En cette période de préparation acharnée de crêpes, ayant limé ma cervelle dans toutes les directions pour trouver un sujet de billet pour cette semaine, je suis arrivée à la conclusion que je voulais vous entretenir sur la délicate question de la préparation de crêpes aux Etats-Unis – enfin, plus particulièrement la substantifique moelle des crêpes, à savoir le lait et les oeufs aux Etats-Unis (n’ouvrons pas ici le débat des crêpes à l’eau et des crêpes au lait). Les différences alimentaires entre la France et les Etats-Unis sont un marronnier des blogs d’expats. Cependant, soyons franc, s’expatrier, c’est aussi devoir réapprendre à faire ses courses dans un supermarché, c’est passer trois heures dans un magasin pour en ressortir avec 10 produits, c’est passer des heures à contempler un rayon sans trop savoir quel boîte choisir, en prendre une au hasard, s’apercevoir que ce n’est pas ce qu’on cherchait et recommencer la semaine suivante.
Bref, le lait et les oeufs aux Etats-Unis.
Première différence flagrante avec l’Europe, ces deux produits se trouvent dans les rayons frais des supermarchés. Le Département américain pour l’Agriculture – le USDA – qui est en charge de mettre en oeuvre les politiques fédérales agricoles, alimentaires et forestières, impose que les oeufs soient lavés et réfrigérés avant d’être vendus.
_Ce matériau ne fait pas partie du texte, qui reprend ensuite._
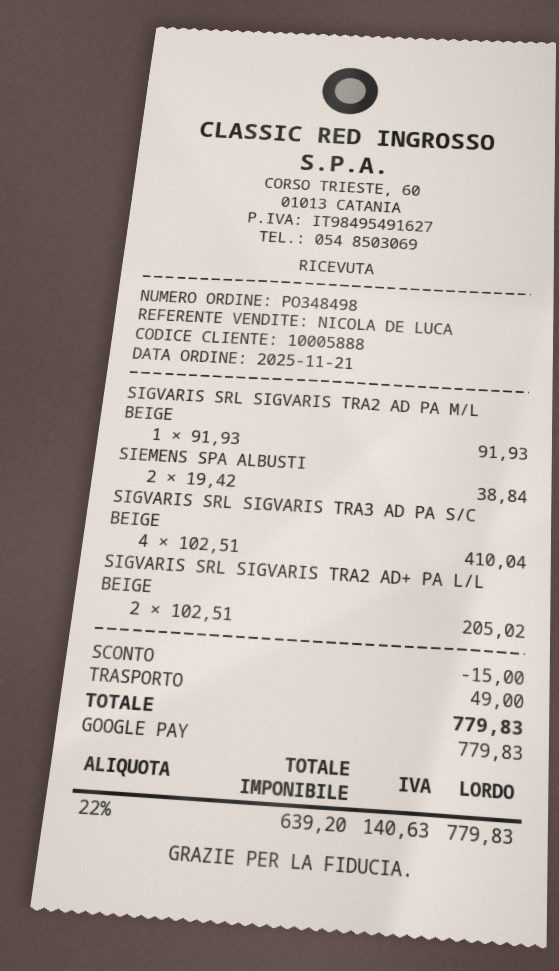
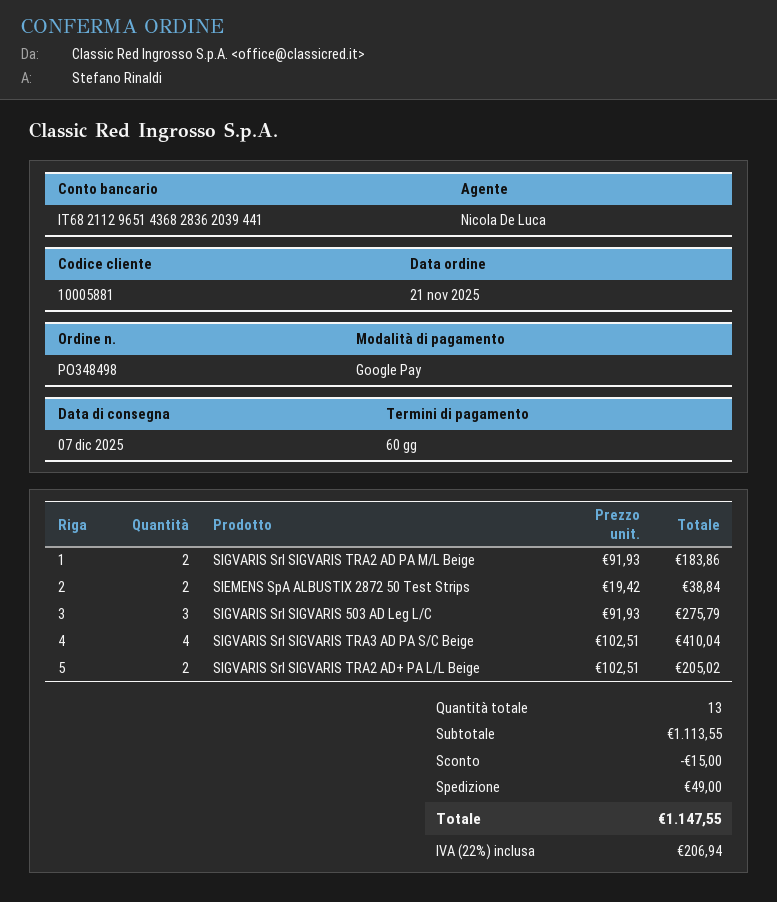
customer number: 10005888 -> 10005881
SIGVARIS SRL SIGVARIS TRA2 AD PA M/L BEIGE: 1 x 91.93 = 91.93 -> 2 x 91.93 = 183.86
SIGVARIS Srl SIGVARIS 503 AD Leg L/C: none -> 3 x 91.93 = 275.79
tax: 22% = 140.63 -> 22% = 206.94
total: 779.83 -> 1147.55

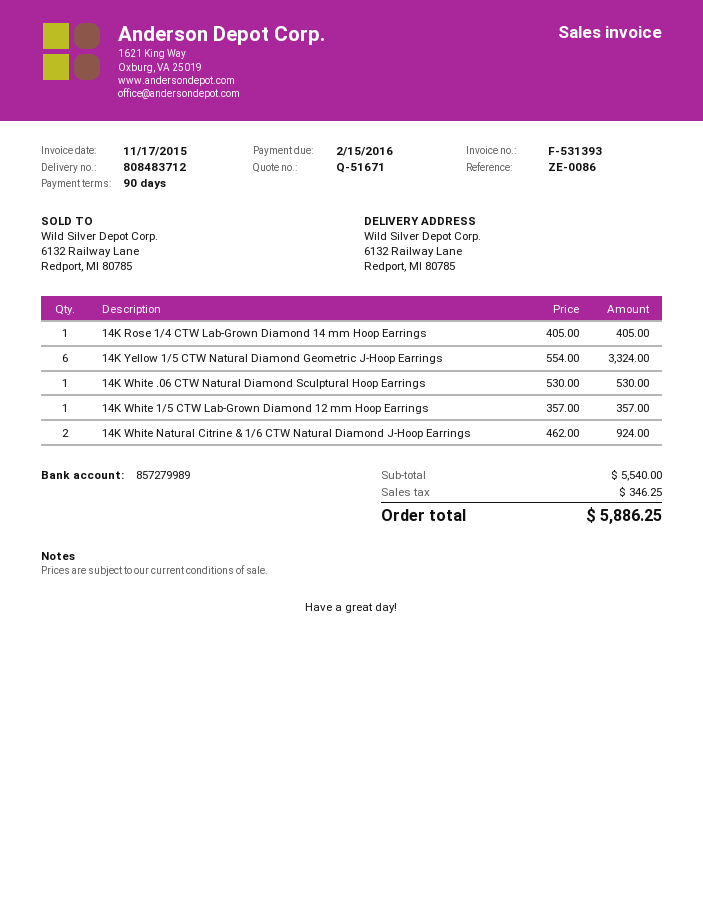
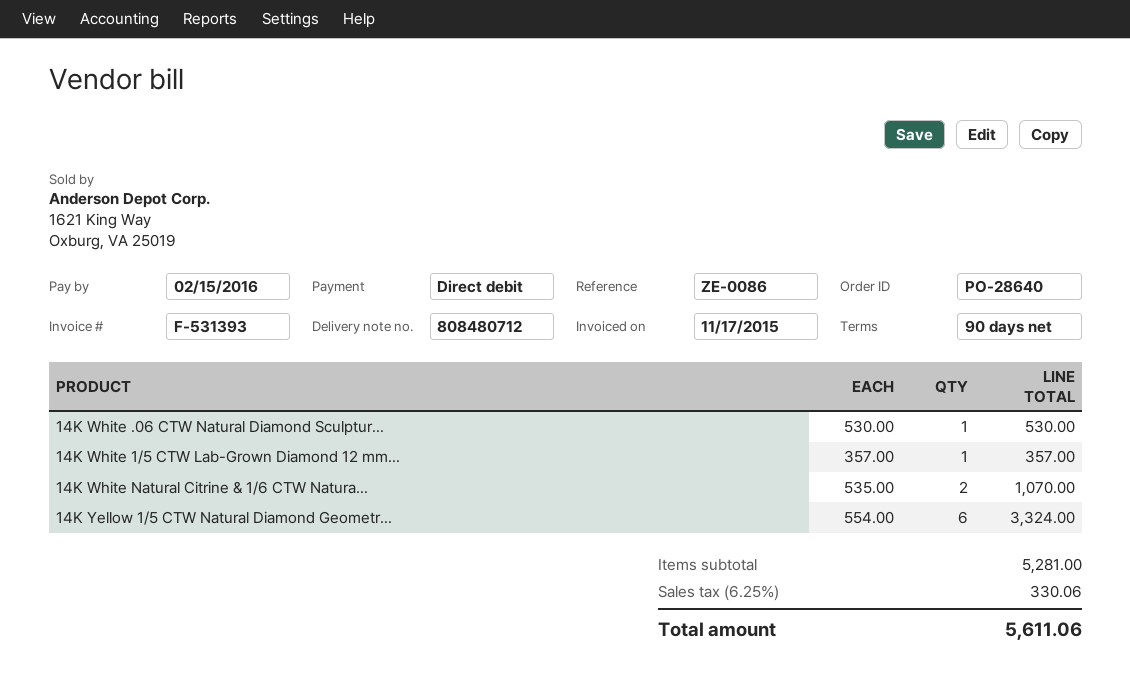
delivery note number: 808483712 -> 808480712
14K Rose 1/4 CTW Lab-Grown Diamond 14 mm Hoop Earrings: 1 x 405.00 = 405.00 -> none
14K White Natural Citrine & 1/6 CTW Natural Diamond J-Hoop Earrings: 2 x 462.00 = 924.00 -> 2 x 535.00 = 1070.00
subtotal: 5540.00 -> 5281.00
tax: 346.25 -> 330.06
total: 5886.25 -> 5611.06

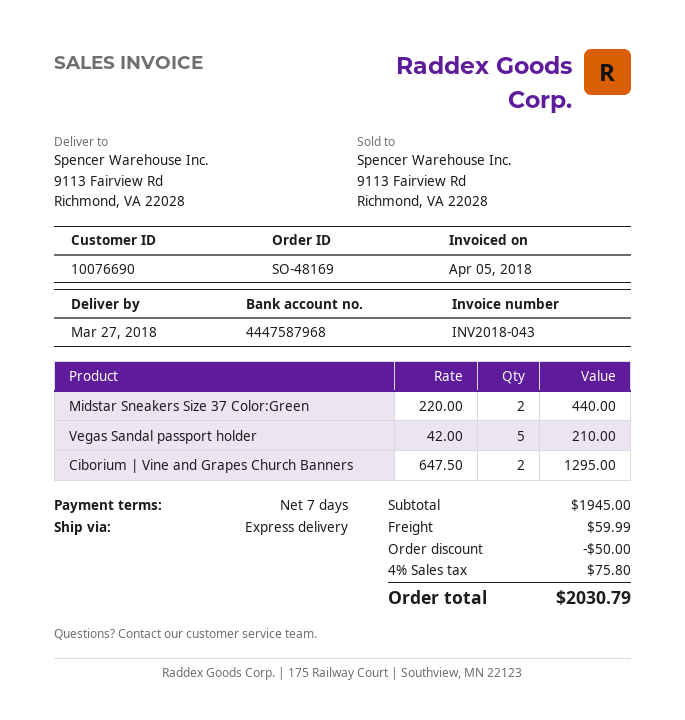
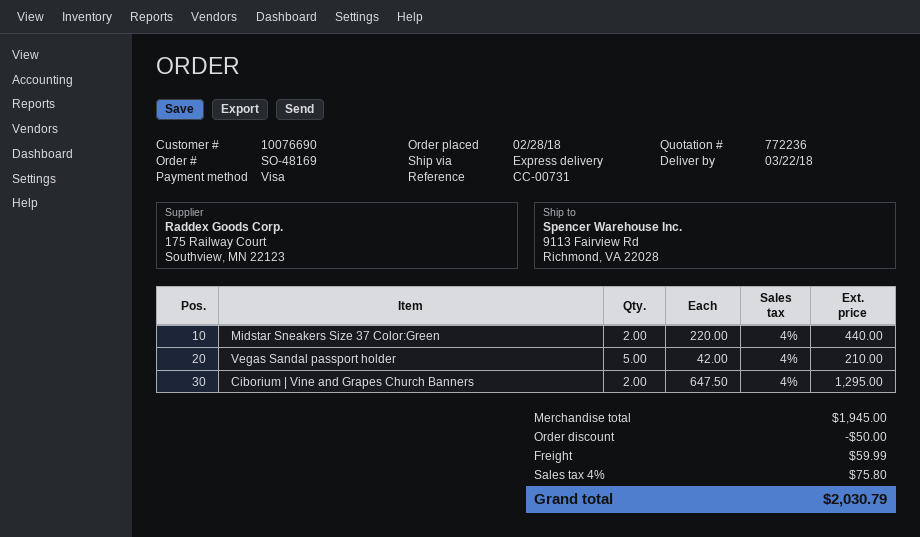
delivery date: 2018-03-27 -> 2018-03-22

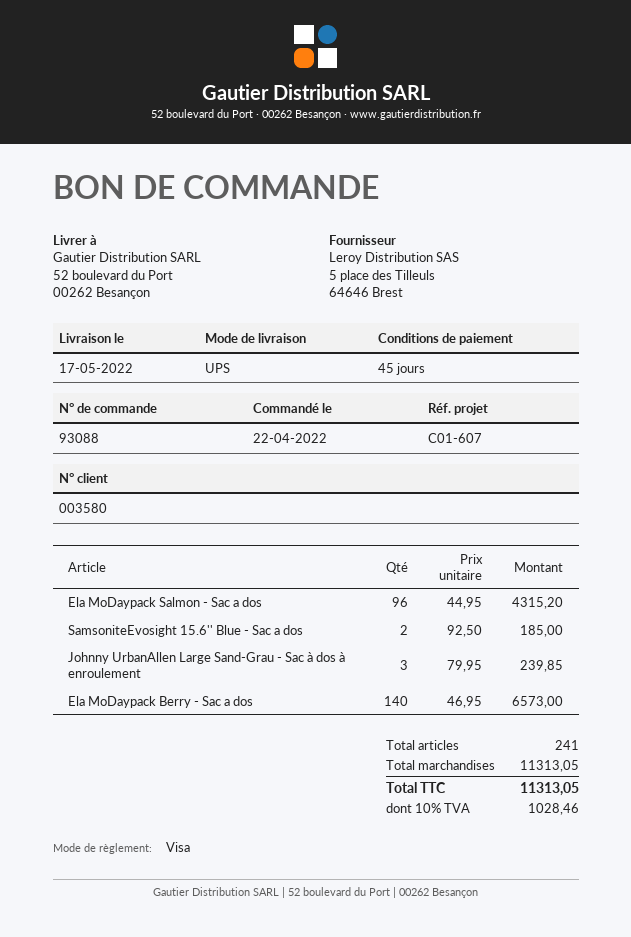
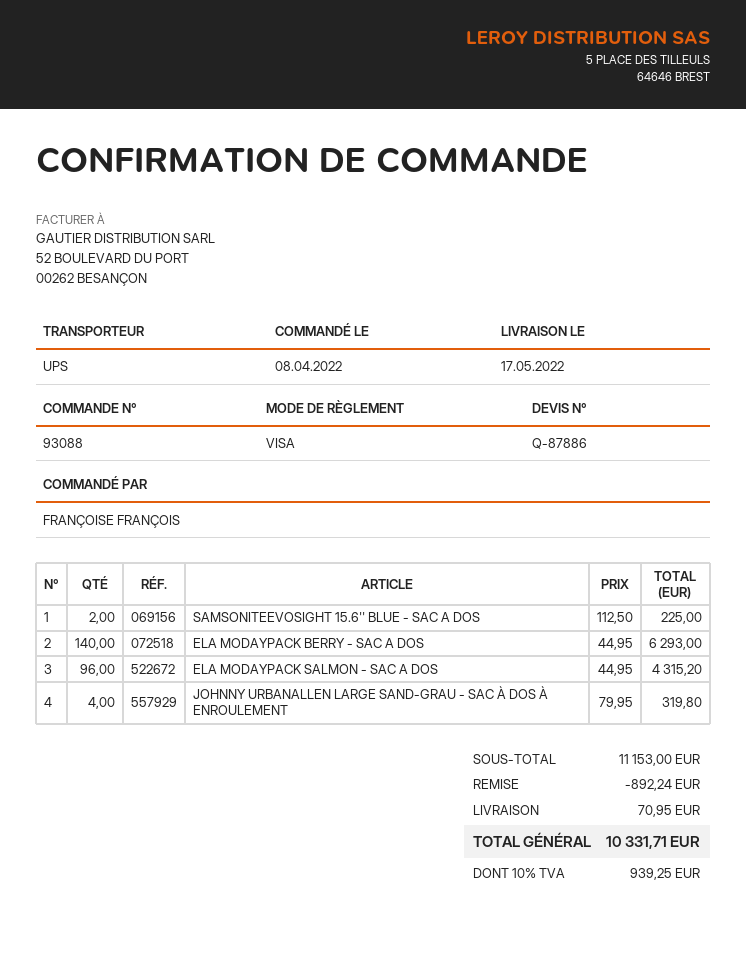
order date: 2022-04-22 -> 2022-04-08
SamsoniteEvosight 15.6'' Blue - Sac a dos: 2 x 92.50 = 185.00 -> 2 x 112.50 = 225.00
Johnny UrbanAllen Large Sand-Grau - Sac à dos à enroulement: 3 x 79.95 = 239.85 -> 4 x 79.95 = 319.80
Ela MoDaypack Berry - Sac a dos: 140 x 46.95 = 6573.00 -> 140 x 44.95 = 6293.00
subtotal: 11313.05 -> 11153.00
discount: none -> 892.24
shipping: none -> 70.95
tax: 10% = 1028.46 -> 10% = 939.25
total: 11313.05 -> 10331.71

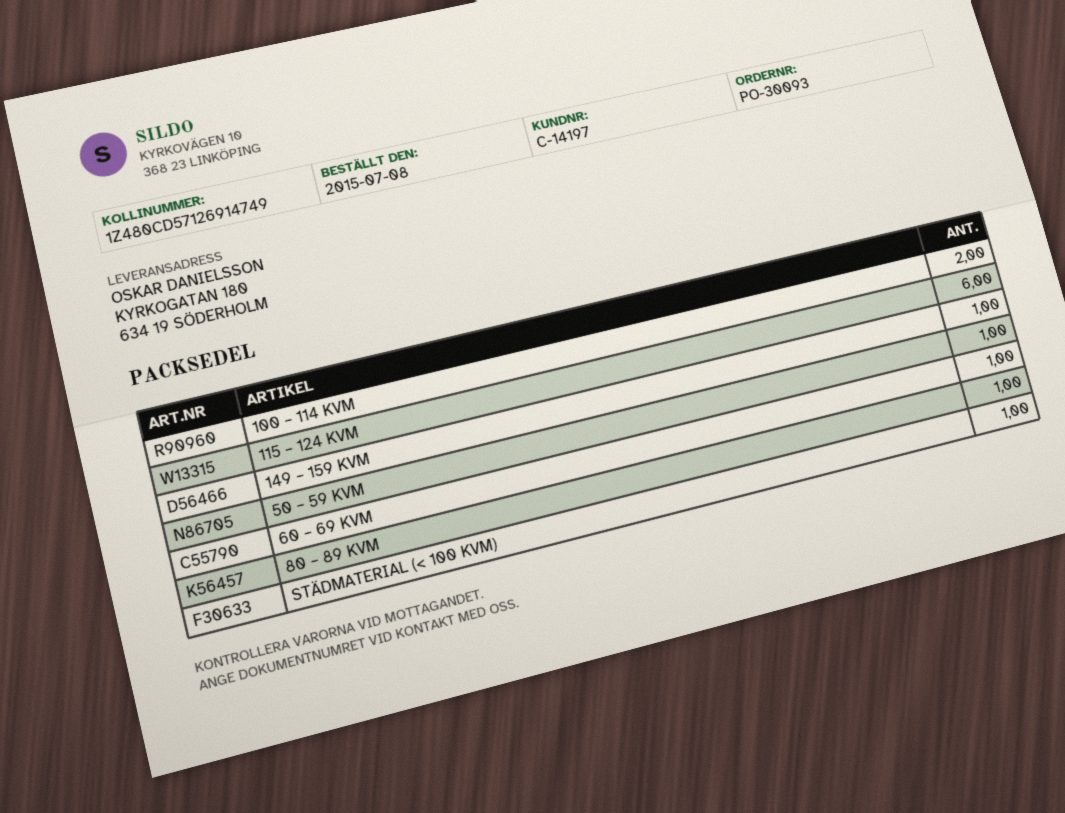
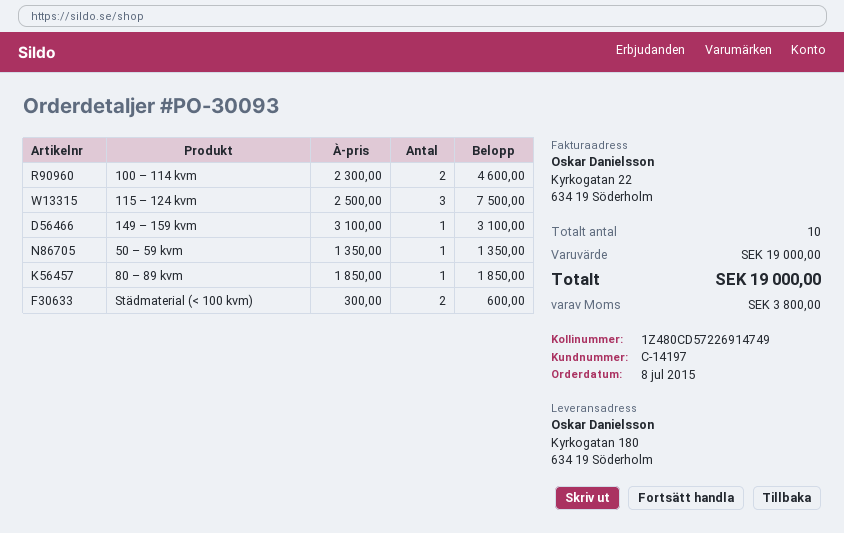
tracking number: 1Z480CD57126914749 -> 1Z480CD57226914749
115 – 124 KVM: 6 -> 3
60 – 69 KVM: 1 -> none
STÄDMATERIAL (< 100 KVM): 1 -> 2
Cette manière de procéder a été mise en place par les autorités américaines dans le même but que les autorités françaises qui recommendent de ne pas laver les oeufs. Dans les deux cas, il s’agit d’éviter la salmonellose. Il est difficile de tracer si le (non-)lavage des oeufs est efficace sur le plan sanitaire comme les cas de salmonellose sont reportés de manière différente selon les pays mais les experts s’accordent pour dire que les deux méthodes produisent des résultats identiques. La différence majeure entre les deux méthodes est la durée de conservation. Alors que les oeufs européens non-lavés se conservent environ 21 jours, les oeufs américains peuvent se conserver une cinquantaine de jours. Autre détail observable dans les supermarchés américains : à la différence de l’Europe, les oeufs les plus courants ici sont blancs. Les oeufs bruns sont vendus partout mais apparaissent plutôt comme l’exception.
Bref, nous avons nos oeufs pour nos crêpes. Passons au lait. Là aussi, le lait se trouve au rayon frais. Si le lait est vendu frais ici, c’est à nouveau pour une raison technique : la pasteurisation éclair est utilisée aux Etats-Unis, ce qui nécessite de conserver le lait au réfrigérateur. Le lait UHT est bien sûr connu aux Etats-Unis mais extrêmement peu répandu. Le non-succès du lait UHT s’explique par sa saveur légèrement différente ; les Américains semblent préférer la saveur du lait froid. En outre, il existe aux Etats-Unis une croyance culturelle forte selon laquelle le lait doit être réfrigéré. Ajoutez à tout ça que les frigos américains sont en général très grands : les Américains peuvent donc réfrigérer leurs gallons de lait sans compter.

De nombreux arguments semblent en faveur du lait UHT : en supprimant les besoins de réfrigération, la conservation devient moins énergivore, contribuant à potentiellement baisser le prix du produit. Paradoxalement, ce sont les laits d’amande et de soja qui contribuent à lentement mais sûrement faire accepter l’idée aux consommateurs que du lait peut ne pas être réfrigéré. Les habitudes des consommateurs sont cependant pour le moment relativement immuables et le lait de vache continue de se trouver au rayon frais.